_TASK DIRECTIONS_. Leaving out the pictures, reproduce each record exactly and in full.

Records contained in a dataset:
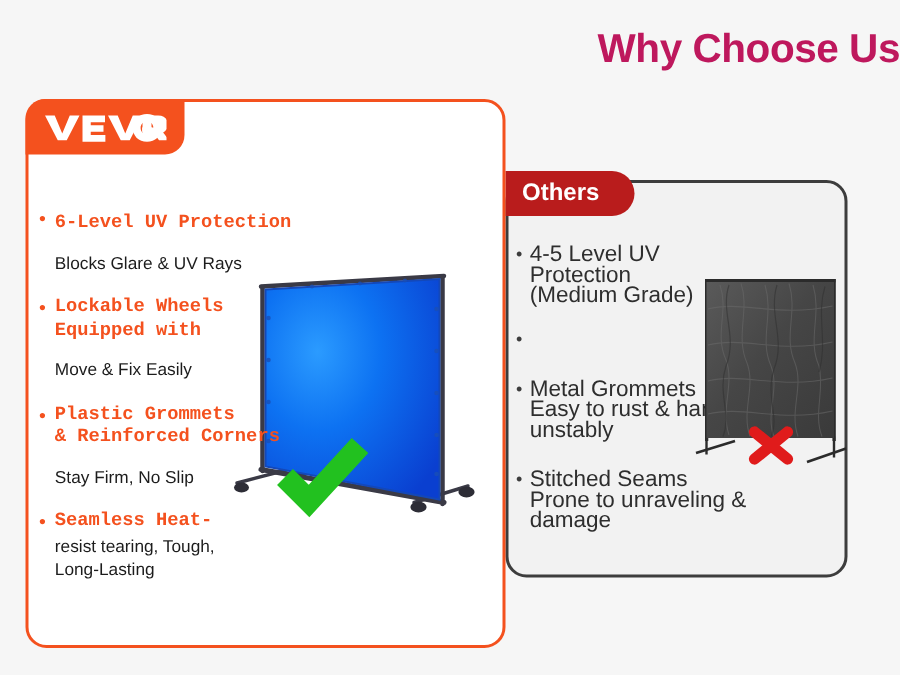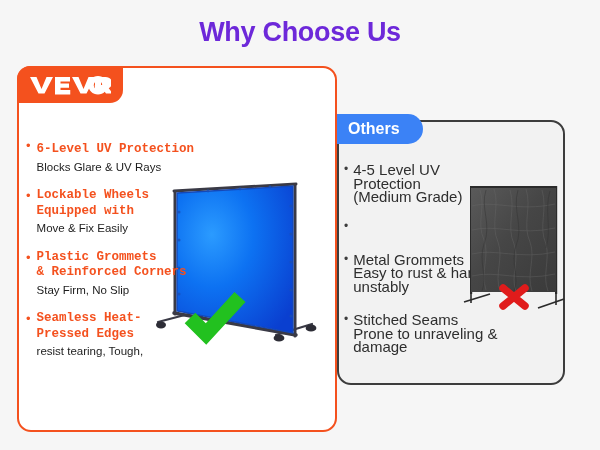"Why Choose Us" .page-title { color: #6d28d9 -> #be185d; text-align: center -> right }
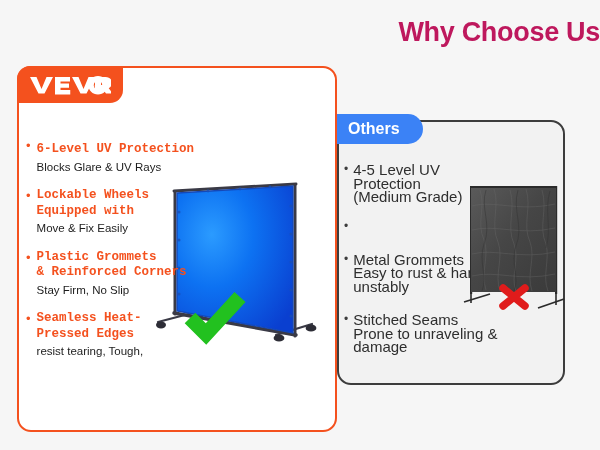"Others" .others-tab { background: #3b82f6 -> #b91c1c }
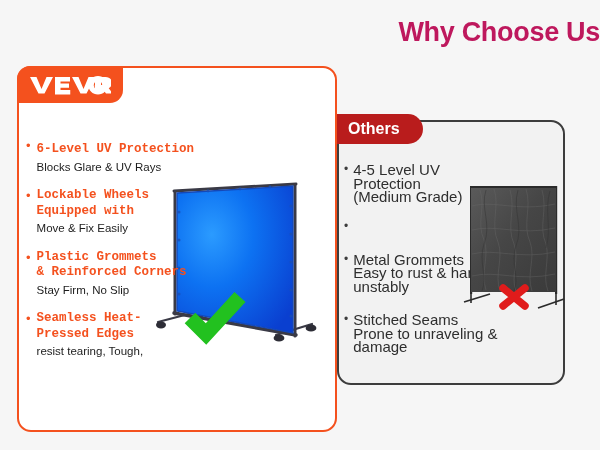"Blocks Glare & UV Rays" .vevor-sub { margin-top: 2px -> 12px }
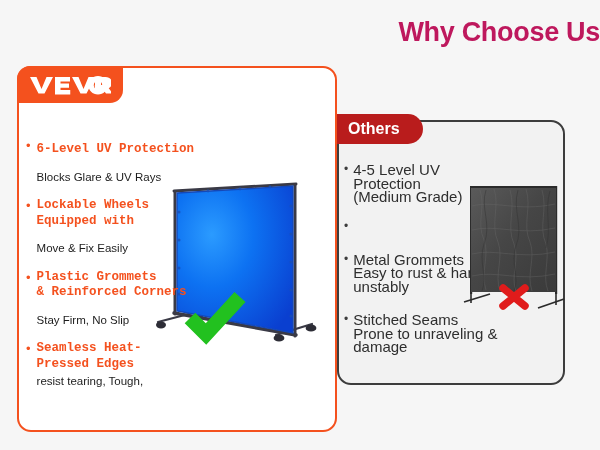"Pressed Edges" div.vevor-head { html: <div>Pressed Edges</div> -> none }
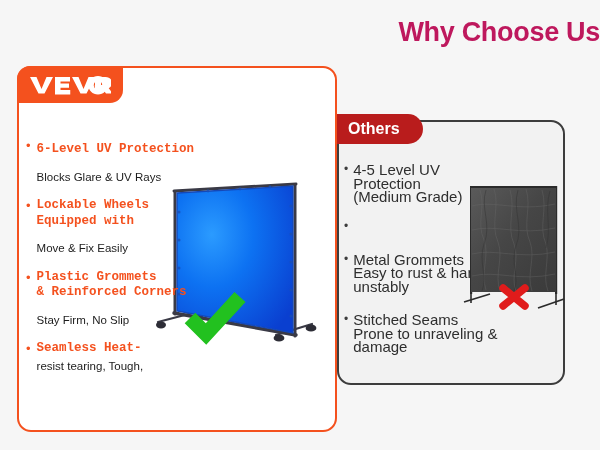"Long-Lasting" div.vevor-sub { html: none -> <div>Long-Lasting</div> }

_RESULT FOR THIS TASK_.
"Why Choose Us" .page-title { color: #6d28d9 -> #be185d; text-align: center -> right }
"Others" .others-tab { background: #3b82f6 -> #b91c1c }
"Blocks Glare & UV Rays" .vevor-sub { margin-top: 2px -> 12px }
"Pressed Edges" div.vevor-head { html: <div>Pressed Edges</div> -> none }
"Long-Lasting" div.vevor-sub { html: none -> <div>Long-Lasting</div> }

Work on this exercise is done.